··· Dataset excerpts ···
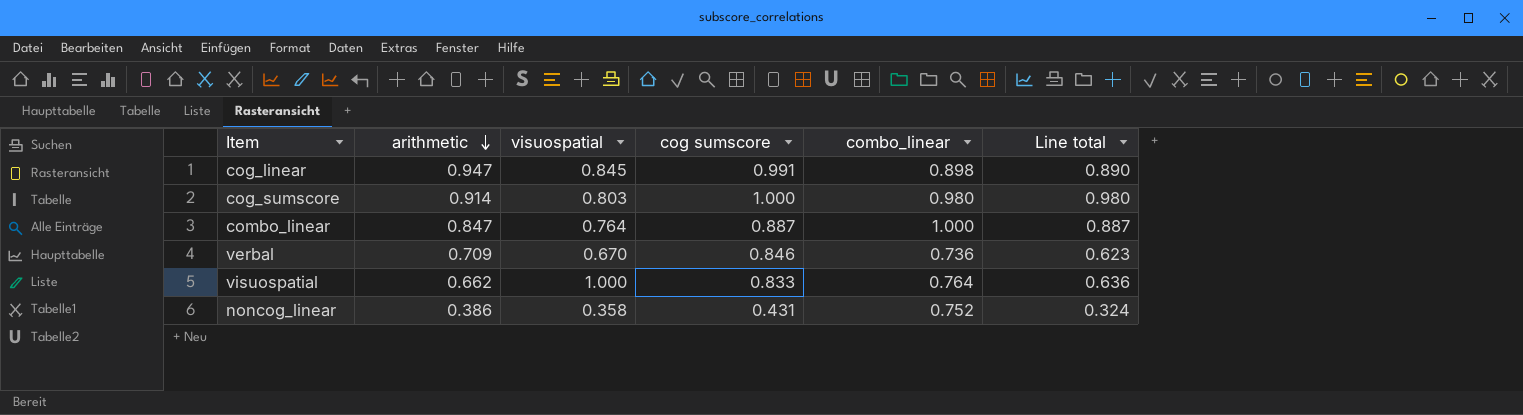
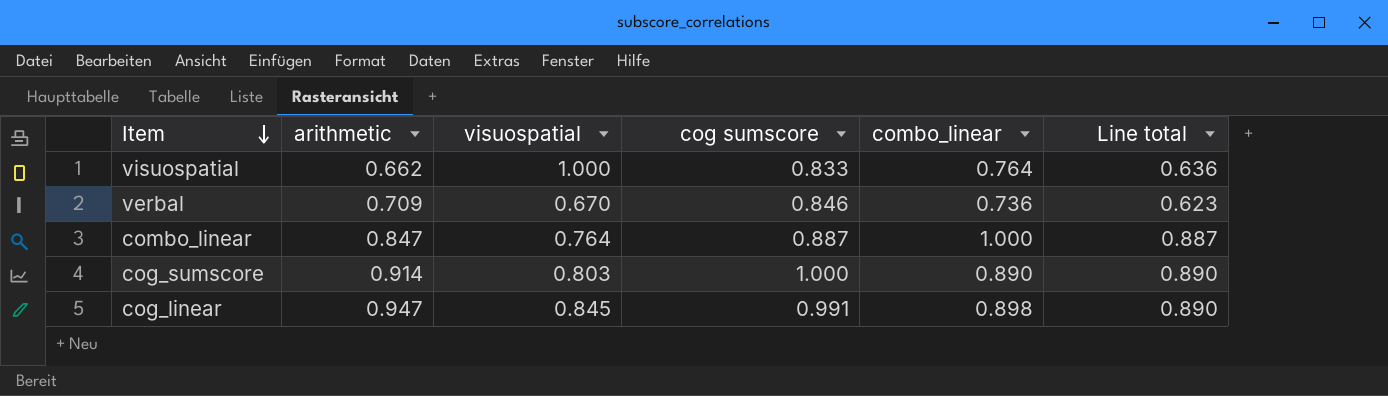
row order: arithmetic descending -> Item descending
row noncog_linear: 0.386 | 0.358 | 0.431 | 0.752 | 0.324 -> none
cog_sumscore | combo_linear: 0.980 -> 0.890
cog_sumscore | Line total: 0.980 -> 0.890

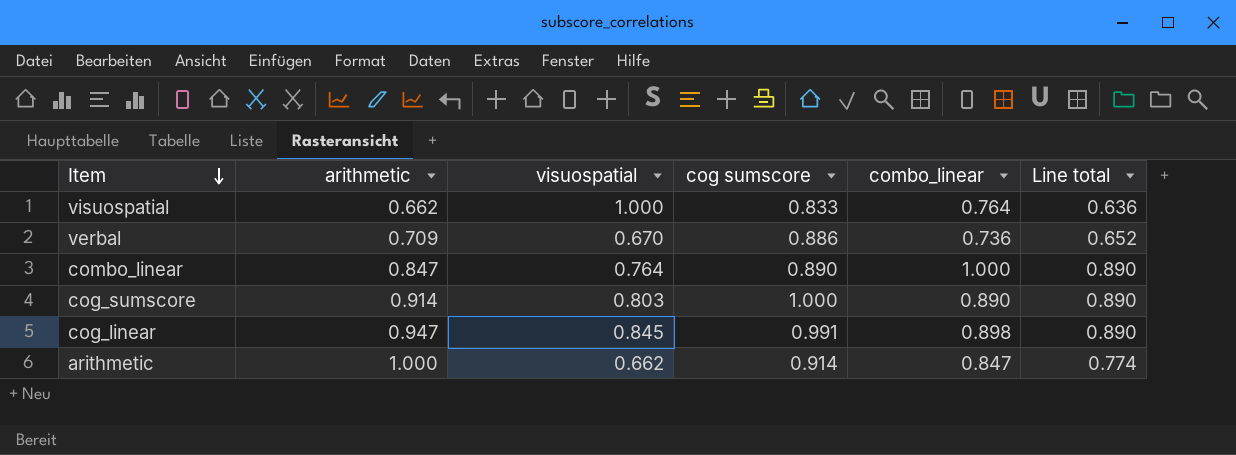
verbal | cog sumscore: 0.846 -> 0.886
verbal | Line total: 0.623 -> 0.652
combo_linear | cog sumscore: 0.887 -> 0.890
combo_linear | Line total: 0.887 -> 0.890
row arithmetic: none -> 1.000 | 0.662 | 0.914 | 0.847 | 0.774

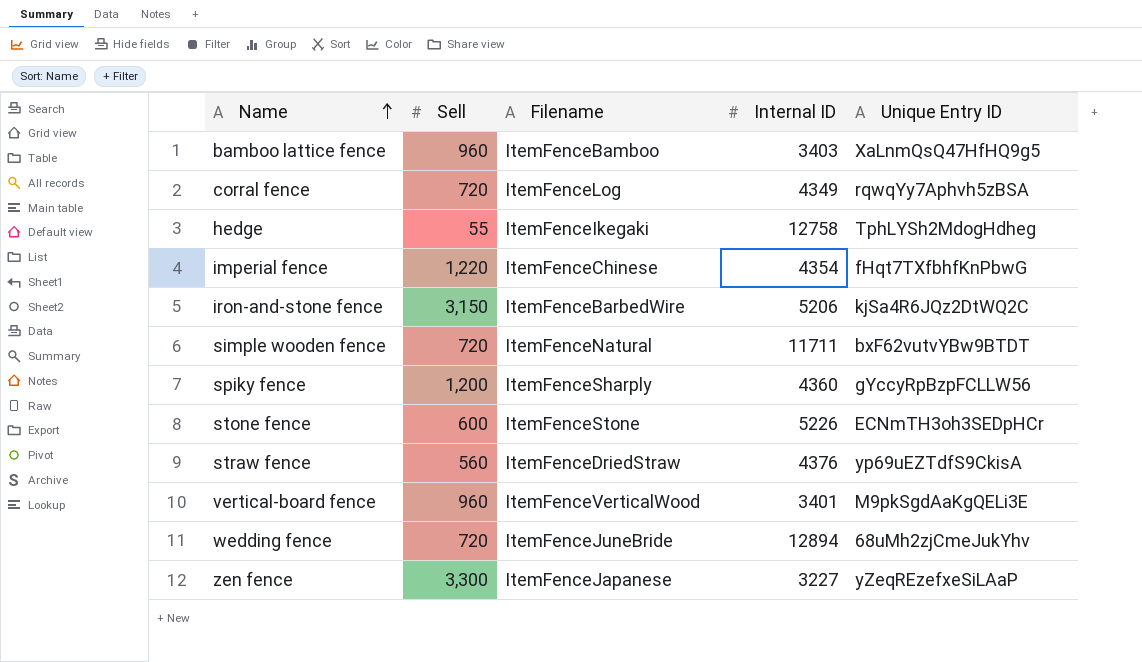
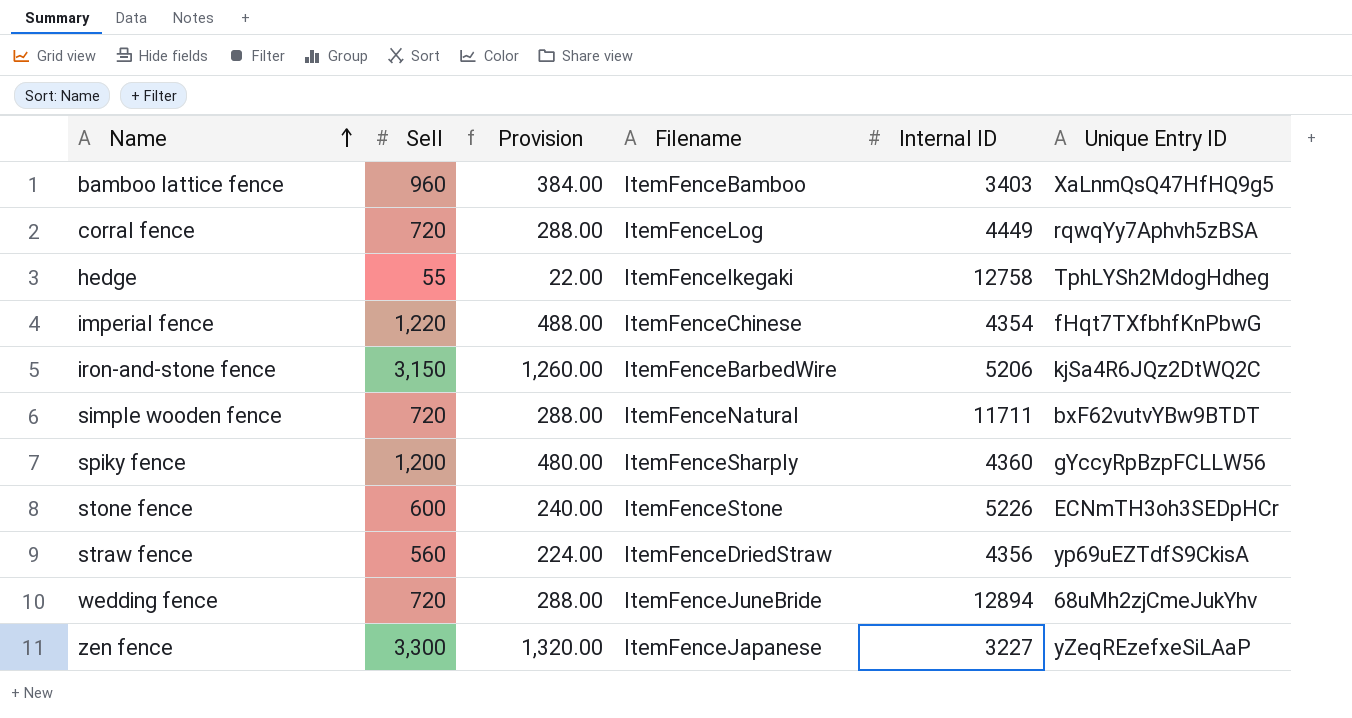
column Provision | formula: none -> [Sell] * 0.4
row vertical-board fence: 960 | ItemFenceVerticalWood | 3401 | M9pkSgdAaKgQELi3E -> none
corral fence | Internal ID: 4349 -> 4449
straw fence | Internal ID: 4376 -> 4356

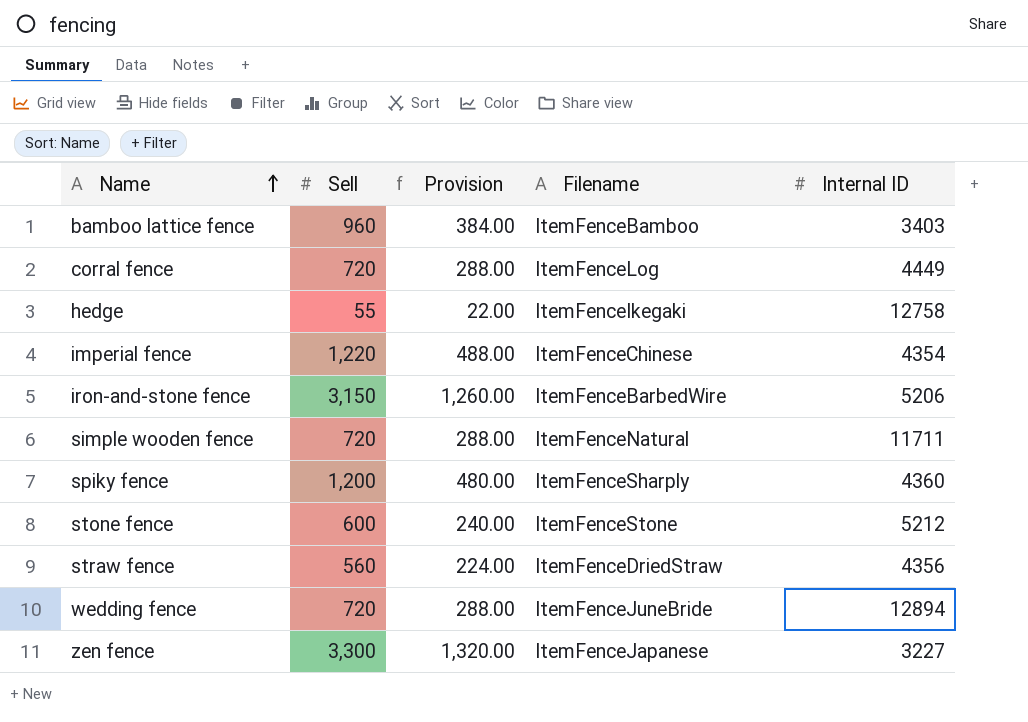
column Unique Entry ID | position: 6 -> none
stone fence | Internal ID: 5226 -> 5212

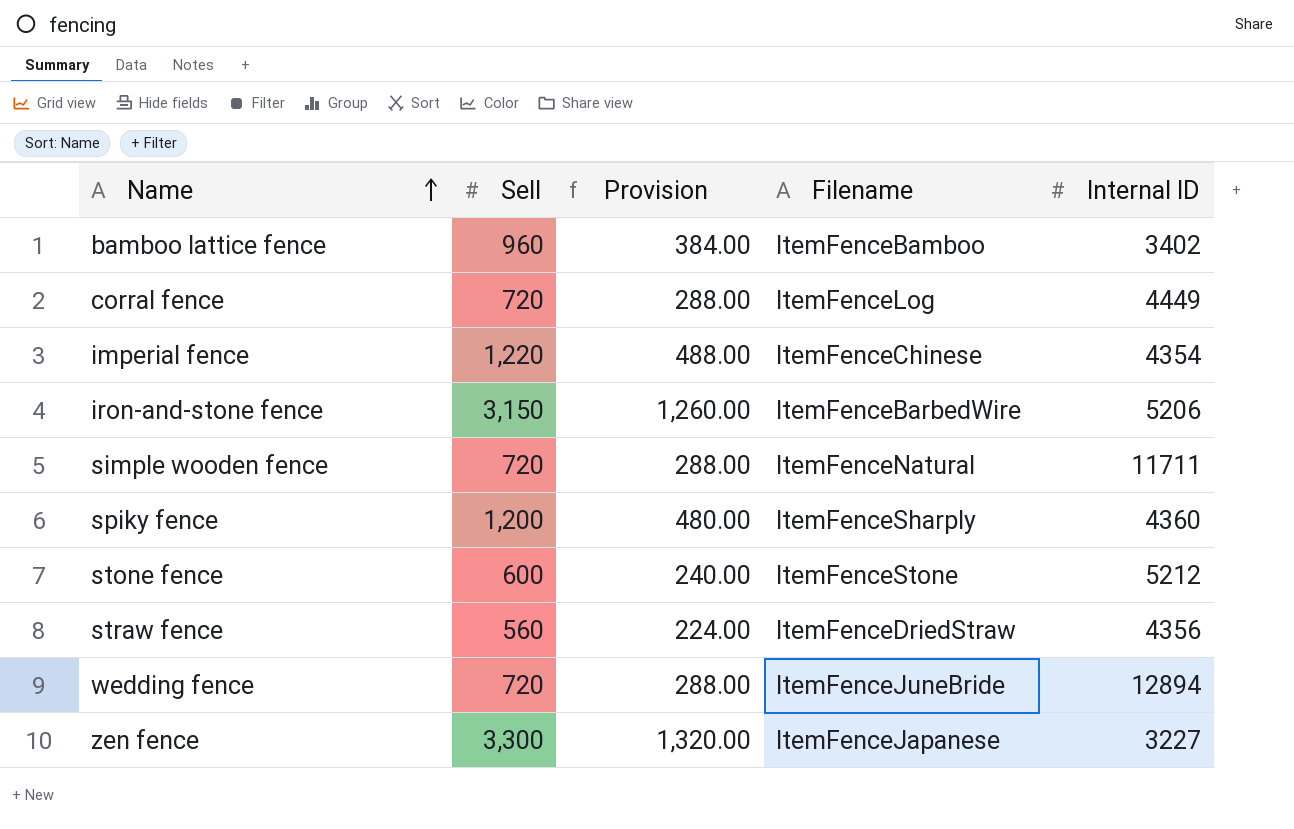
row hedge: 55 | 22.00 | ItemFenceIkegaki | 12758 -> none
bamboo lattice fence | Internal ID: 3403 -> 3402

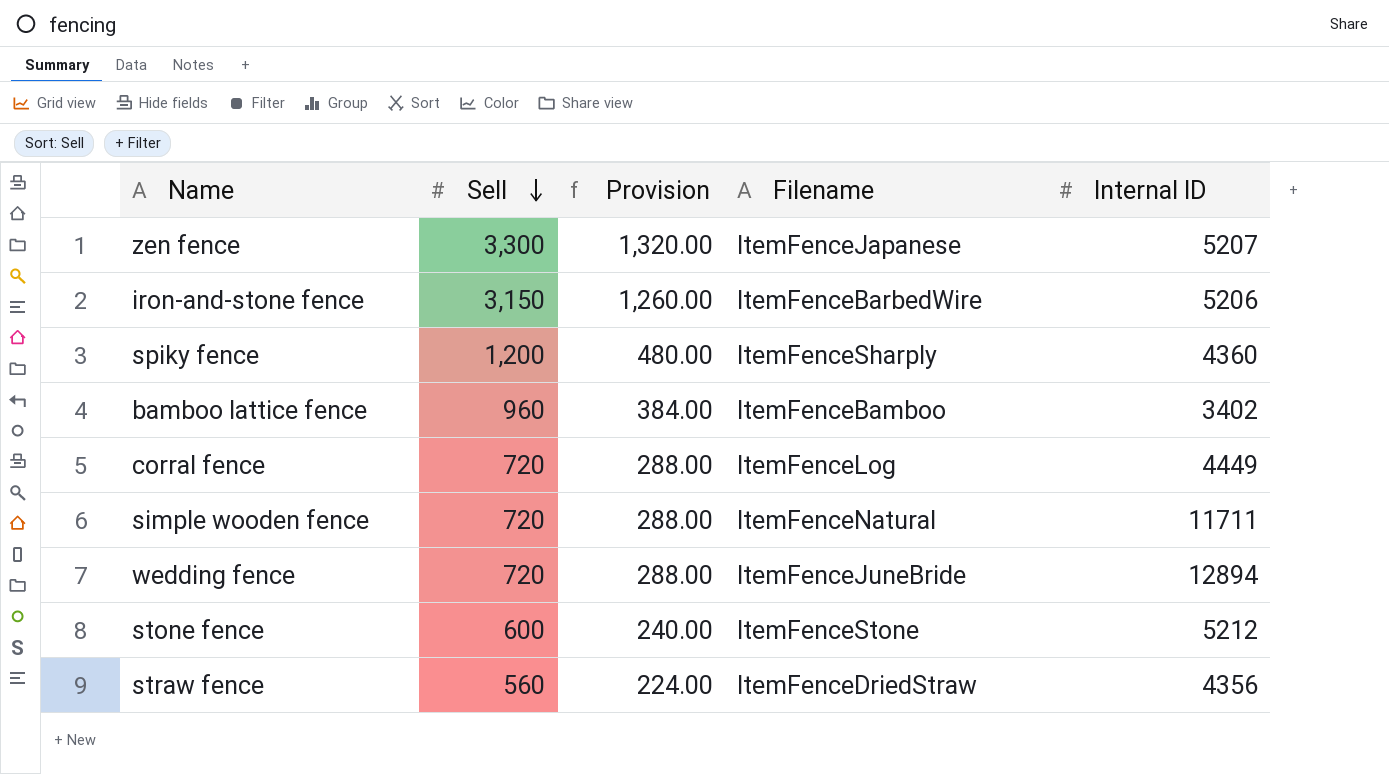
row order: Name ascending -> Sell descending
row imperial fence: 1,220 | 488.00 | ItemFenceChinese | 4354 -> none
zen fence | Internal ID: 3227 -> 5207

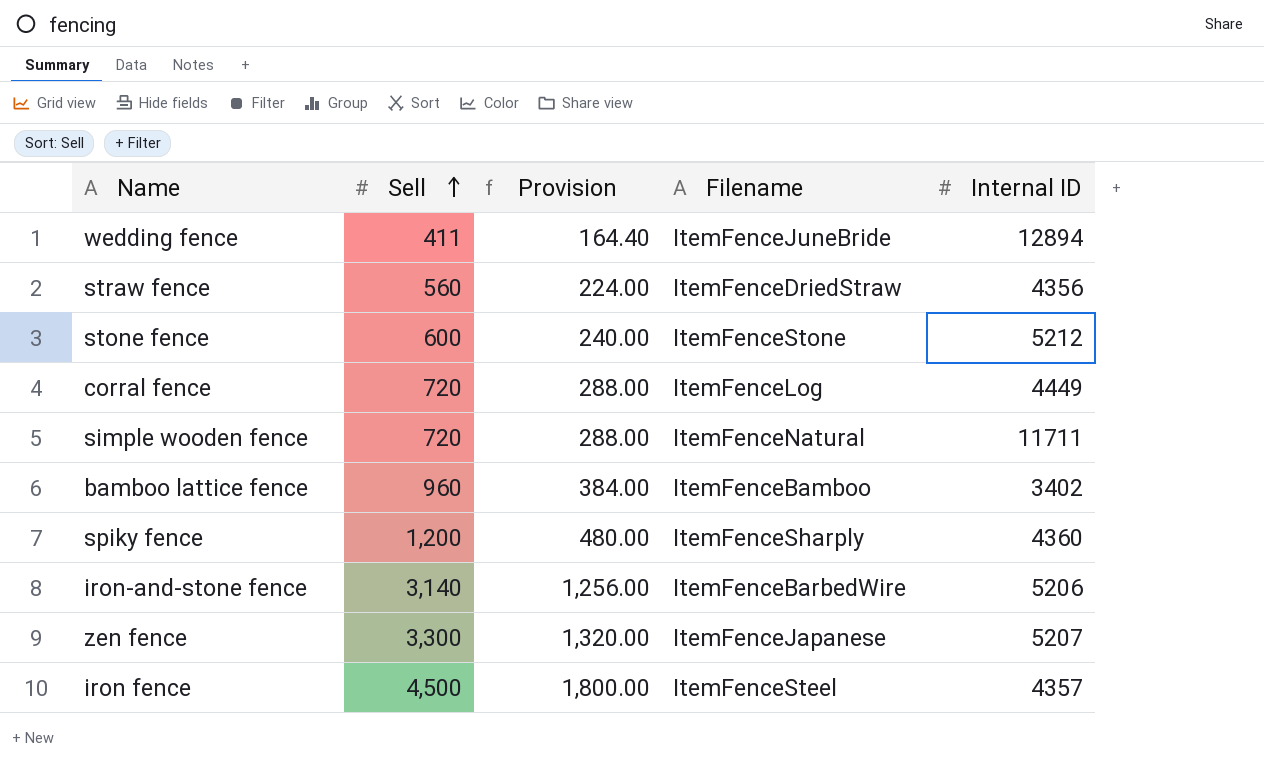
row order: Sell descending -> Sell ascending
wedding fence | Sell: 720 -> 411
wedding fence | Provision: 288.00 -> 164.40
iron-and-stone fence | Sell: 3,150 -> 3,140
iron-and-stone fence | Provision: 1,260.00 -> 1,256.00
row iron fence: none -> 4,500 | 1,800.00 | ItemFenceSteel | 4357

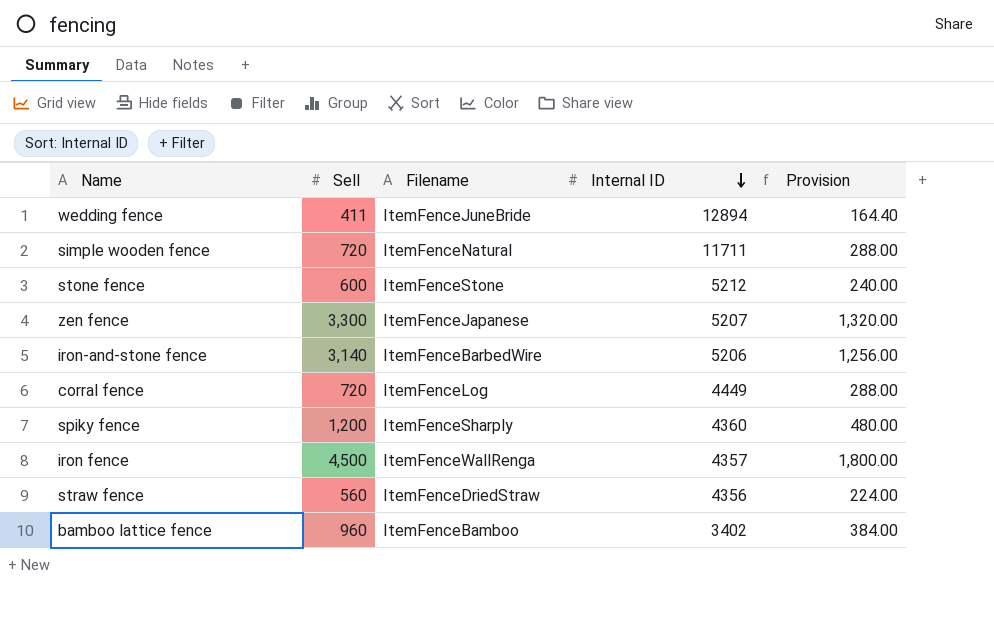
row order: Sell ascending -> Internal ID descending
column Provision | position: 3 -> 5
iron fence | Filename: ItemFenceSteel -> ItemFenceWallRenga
···
> [Description of the task]
Since the pictures are not part of the copy, please transcribe only the lines above from the one with "column Unique Entry ID | position: 6 -> none" through the one with "row order: Name ascending -> Sell descending", exactly and with both ends.

> [Answer area]
column Unique Entry ID | position: 6 -> none
stone fence | Internal ID: 5226 -> 5212

row hedge: 55 | 22.00 | ItemFenceIkegaki | 12758 -> none
bamboo lattice fence | Internal ID: 3403 -> 3402

row order: Name ascending -> Sell descending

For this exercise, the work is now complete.